**INPUT DATA:**
○ ○ ○ ○ ○ ○ ○

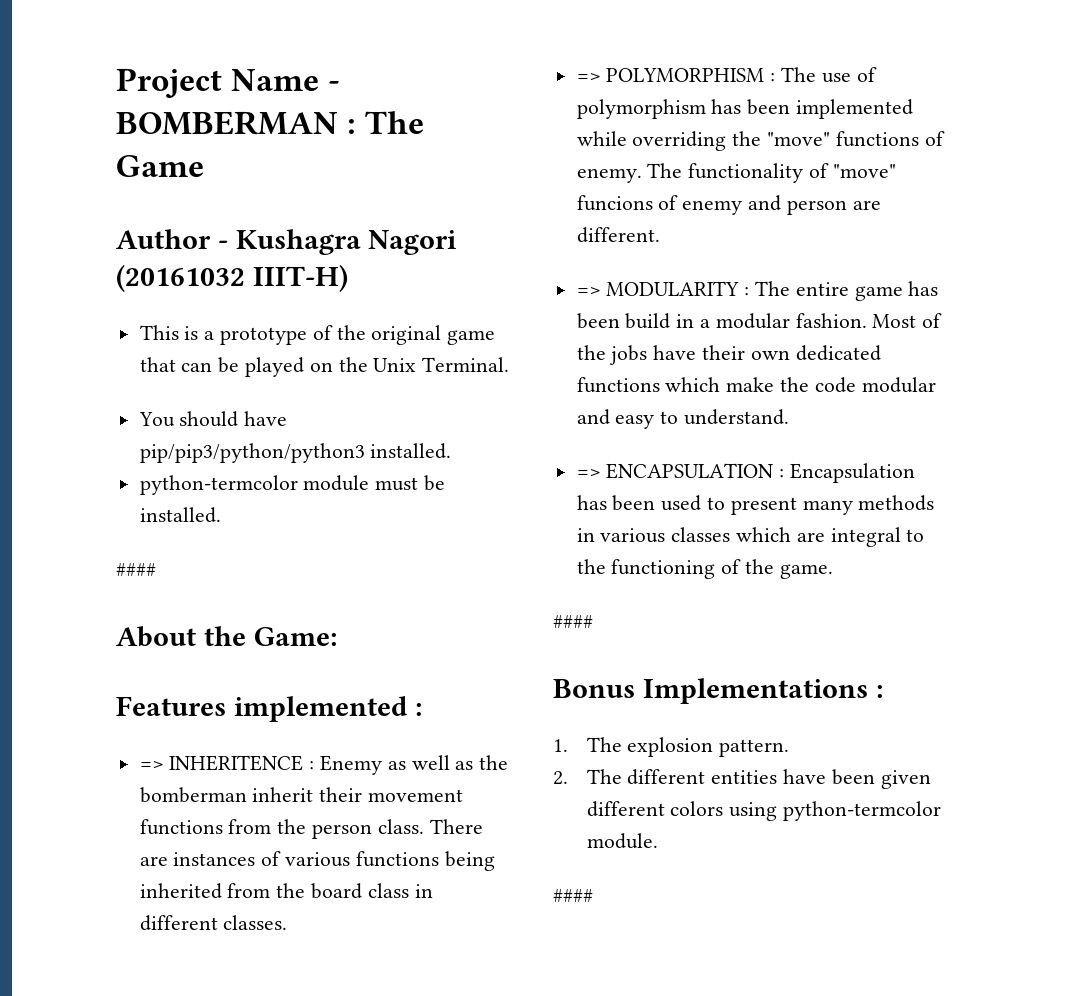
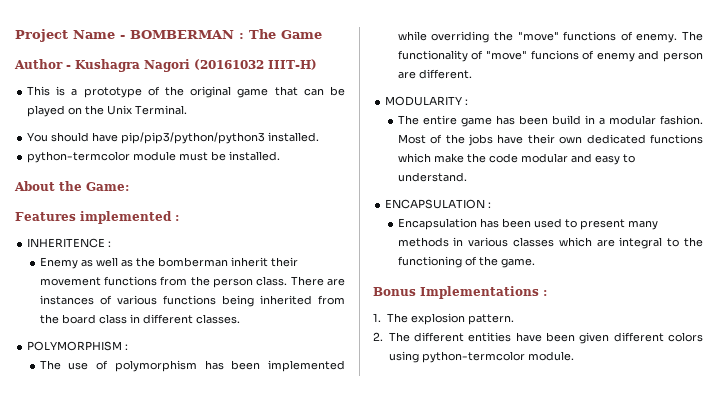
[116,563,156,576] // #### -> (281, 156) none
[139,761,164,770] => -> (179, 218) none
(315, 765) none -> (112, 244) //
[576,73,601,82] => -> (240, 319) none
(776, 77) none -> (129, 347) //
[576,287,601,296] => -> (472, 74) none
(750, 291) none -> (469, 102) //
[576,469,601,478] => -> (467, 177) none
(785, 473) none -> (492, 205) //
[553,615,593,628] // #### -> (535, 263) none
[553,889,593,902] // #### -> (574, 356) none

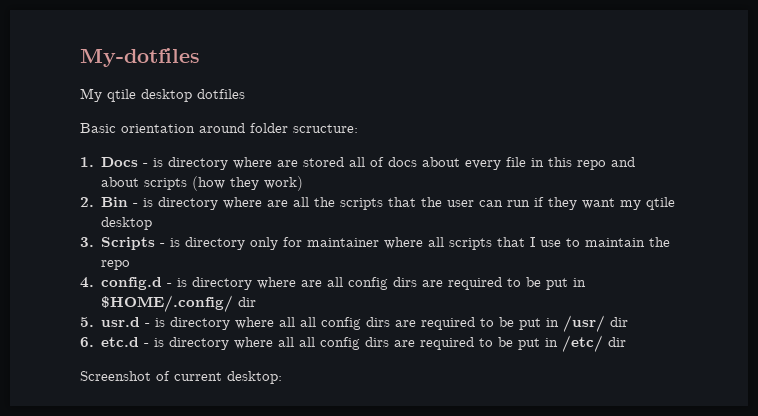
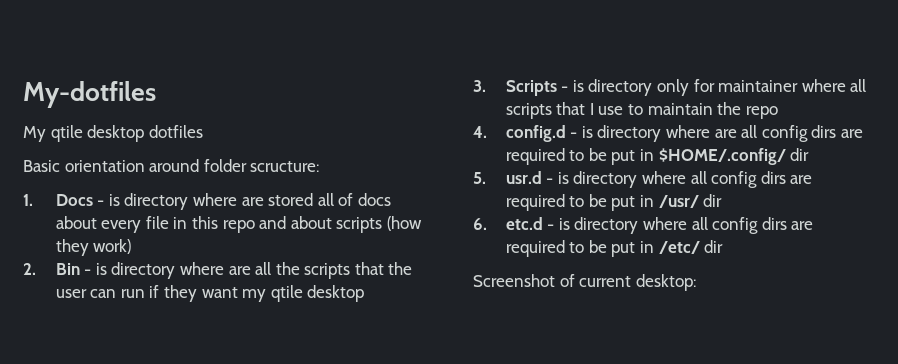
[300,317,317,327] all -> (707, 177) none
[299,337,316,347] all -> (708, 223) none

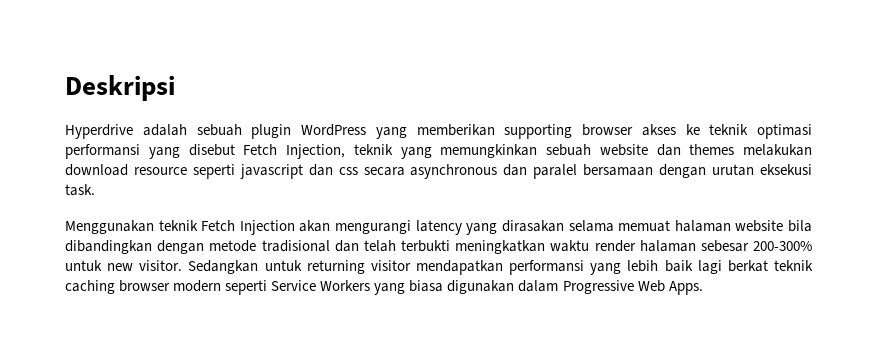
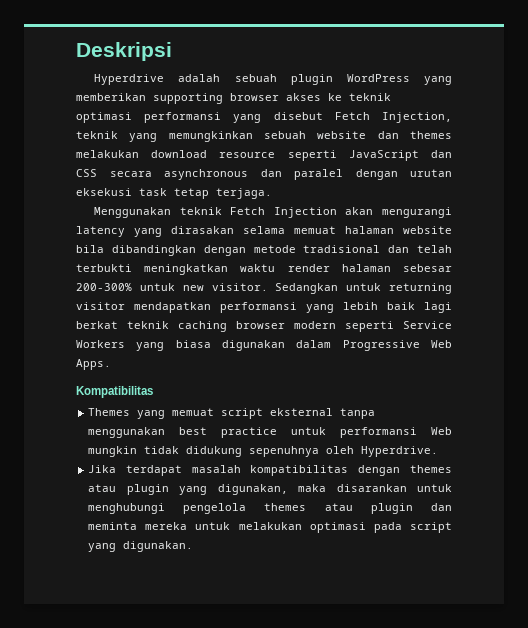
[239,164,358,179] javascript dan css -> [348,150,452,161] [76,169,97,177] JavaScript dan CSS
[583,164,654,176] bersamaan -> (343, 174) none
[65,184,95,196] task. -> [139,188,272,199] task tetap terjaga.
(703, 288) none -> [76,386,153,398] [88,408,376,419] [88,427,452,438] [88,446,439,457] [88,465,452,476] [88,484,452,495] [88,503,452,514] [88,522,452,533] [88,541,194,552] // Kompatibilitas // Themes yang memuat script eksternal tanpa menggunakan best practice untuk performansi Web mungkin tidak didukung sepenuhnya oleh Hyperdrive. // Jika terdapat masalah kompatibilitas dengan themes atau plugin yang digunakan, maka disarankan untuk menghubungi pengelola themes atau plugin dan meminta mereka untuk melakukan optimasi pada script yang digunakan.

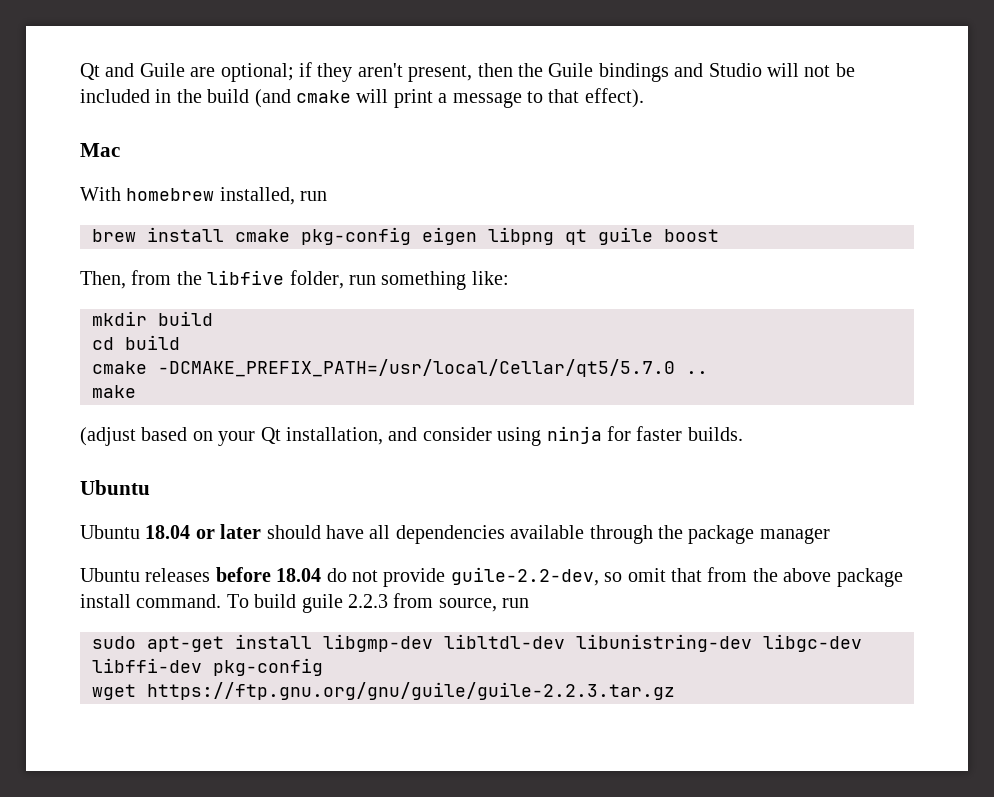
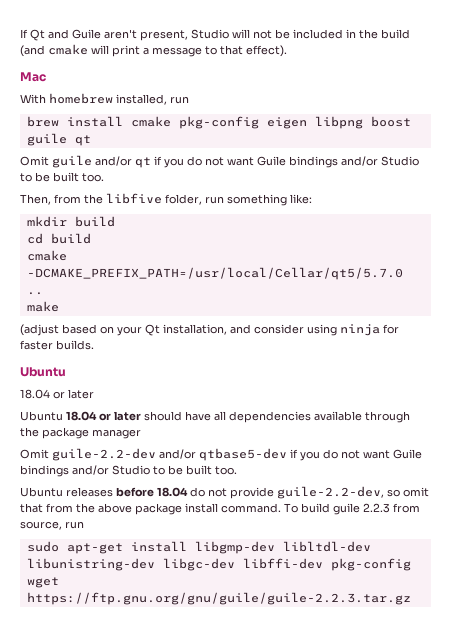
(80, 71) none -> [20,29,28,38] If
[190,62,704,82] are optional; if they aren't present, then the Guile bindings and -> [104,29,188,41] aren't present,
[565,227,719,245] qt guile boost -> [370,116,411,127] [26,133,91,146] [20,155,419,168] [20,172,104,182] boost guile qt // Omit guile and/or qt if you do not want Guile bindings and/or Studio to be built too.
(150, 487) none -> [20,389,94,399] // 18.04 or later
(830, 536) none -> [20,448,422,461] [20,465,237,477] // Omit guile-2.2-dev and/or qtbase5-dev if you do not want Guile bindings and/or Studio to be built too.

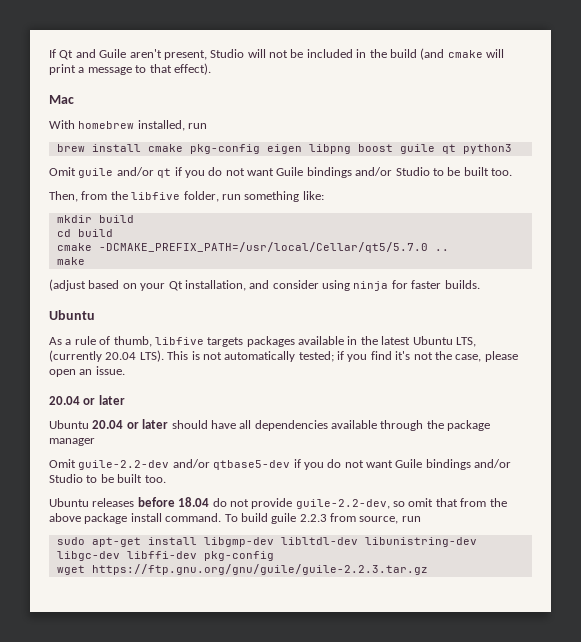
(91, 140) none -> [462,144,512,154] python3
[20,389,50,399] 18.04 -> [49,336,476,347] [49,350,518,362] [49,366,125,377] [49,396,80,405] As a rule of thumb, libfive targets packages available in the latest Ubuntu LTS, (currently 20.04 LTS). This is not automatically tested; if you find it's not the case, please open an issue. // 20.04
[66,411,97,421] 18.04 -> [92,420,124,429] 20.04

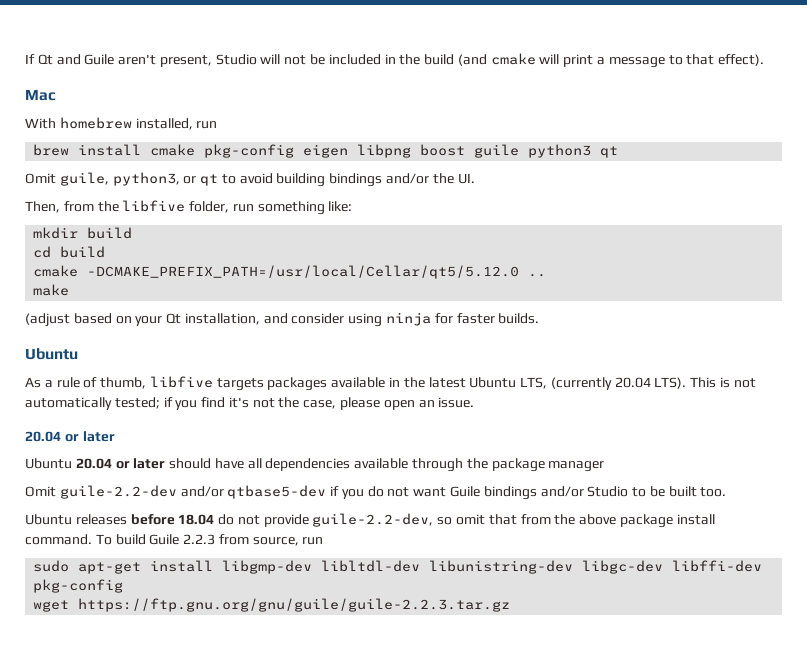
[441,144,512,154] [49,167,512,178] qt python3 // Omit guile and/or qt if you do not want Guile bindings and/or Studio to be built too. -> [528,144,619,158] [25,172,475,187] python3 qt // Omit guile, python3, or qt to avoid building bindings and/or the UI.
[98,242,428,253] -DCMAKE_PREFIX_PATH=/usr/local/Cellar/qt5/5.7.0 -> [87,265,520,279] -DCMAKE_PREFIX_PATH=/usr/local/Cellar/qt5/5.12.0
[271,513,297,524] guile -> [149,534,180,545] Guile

○ ○ ○ ○ ○ ○ ○

Leave out the images and copy all remaining data word for word.

**TASK RESULT:**
[116,563,156,576] // #### -> (281, 156) none
[139,761,164,770] => -> (179, 218) none
(315, 765) none -> (112, 244) //
[576,73,601,82] => -> (240, 319) none
(776, 77) none -> (129, 347) //
[576,287,601,296] => -> (472, 74) none
(750, 291) none -> (469, 102) //
[576,469,601,478] => -> (467, 177) none
(785, 473) none -> (492, 205) //
[553,615,593,628] // #### -> (535, 263) none
[553,889,593,902] // #### -> (574, 356) none

[300,317,317,327] all -> (707, 177) none
[299,337,316,347] all -> (708, 223) none

[239,164,358,179] javascript dan css -> [348,150,452,161] [76,169,97,177] JavaScript dan CSS
[583,164,654,176] bersamaan -> (343, 174) none
[65,184,95,196] task. -> [139,188,272,199] task tetap terjaga.
(703, 288) none -> [76,386,153,398] [88,408,376,419] [88,427,452,438] [88,446,439,457] [88,465,452,476] [88,484,452,495] [88,503,452,514] [88,522,452,533] [88,541,194,552] // Kompatibilitas // Themes yang memuat script eksternal tanpa menggunakan best practice untuk performansi Web mungkin tidak didukung sepenuhnya oleh Hyperdrive. // Jika terdapat masalah kompatibilitas dengan themes atau plugin yang digunakan, maka disarankan untuk menghubungi pengelola themes atau plugin dan meminta mereka untuk melakukan optimasi pada script yang digunakan.

(80, 71) none -> [20,29,28,38] If
[190,62,704,82] are optional; if they aren't present, then the Guile bindings and -> [104,29,188,41] aren't present,
[565,227,719,245] qt guile boost -> [370,116,411,127] [26,133,91,146] [20,155,419,168] [20,172,104,182] boost guile qt // Omit guile and/or qt if you do not want Guile bindings and/or Studio to be built too.
(150, 487) none -> [20,389,94,399] // 18.04 or later
(830, 536) none -> [20,448,422,461] [20,465,237,477] // Omit guile-2.2-dev and/or qtbase5-dev if you do not want Guile bindings and/or Studio to be built too.

(91, 140) none -> [462,144,512,154] python3
[20,389,50,399] 18.04 -> [49,336,476,347] [49,350,518,362] [49,366,125,377] [49,396,80,405] As a rule of thumb, libfive targets packages available in the latest Ubuntu LTS, (currently 20.04 LTS). This is not automatically tested; if you find it's not the case, please open an issue. // 20.04
[66,411,97,421] 18.04 -> [92,420,124,429] 20.04

[441,144,512,154] [49,167,512,178] qt python3 // Omit guile and/or qt if you do not want Guile bindings and/or Studio to be built too. -> [528,144,619,158] [25,172,475,187] python3 qt // Omit guile, python3, or qt to avoid building bindings and/or the UI.
[98,242,428,253] -DCMAKE_PREFIX_PATH=/usr/local/Cellar/qt5/5.7.0 -> [87,265,520,279] -DCMAKE_PREFIX_PATH=/usr/local/Cellar/qt5/5.12.0
[271,513,297,524] guile -> [149,534,180,545] Guile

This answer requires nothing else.